- _DIRECTIONS FOR THIS TASK_
Use the entries below to count the lines that hold the word "none"; answer with the number only.

[Difference listings]
═══
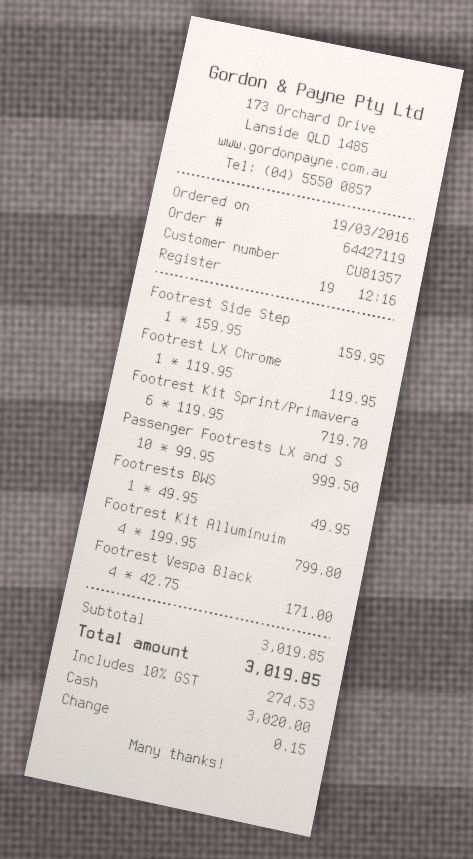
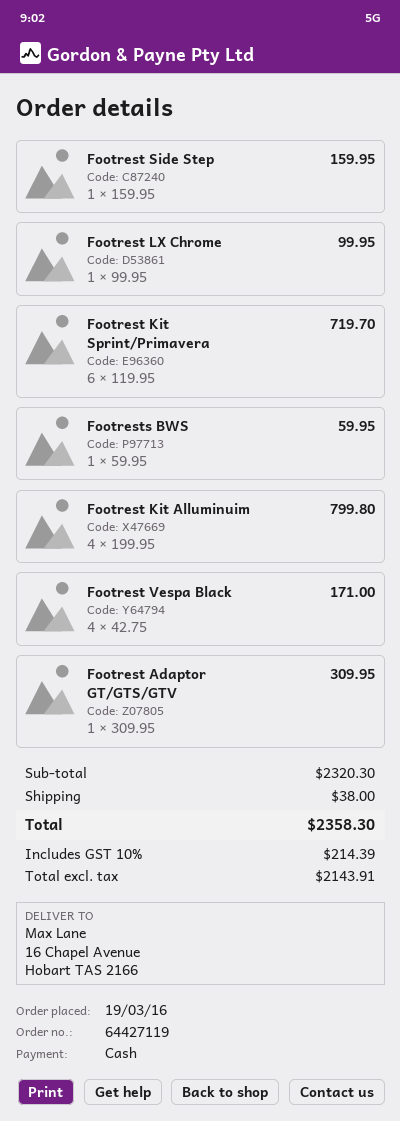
Footrest LX Chrome: 1 x 119.95 = 119.95 -> 1 x 99.95 = 99.95
Passenger Footrests LX and S: 10 x 99.95 = 999.50 -> none
Footrests BWS: 1 x 49.95 = 49.95 -> 1 x 59.95 = 59.95
Footrest Adaptor GT/GTS/GTV: none -> 1 x 309.95 = 309.95
subtotal: 3019.85 -> 2320.30
shipping: none -> 38.00
tax: 10% = 274.53 -> 10% = 214.39
total: 3019.85 -> 2358.30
═══
- _EXERCISE SOLUTION_
3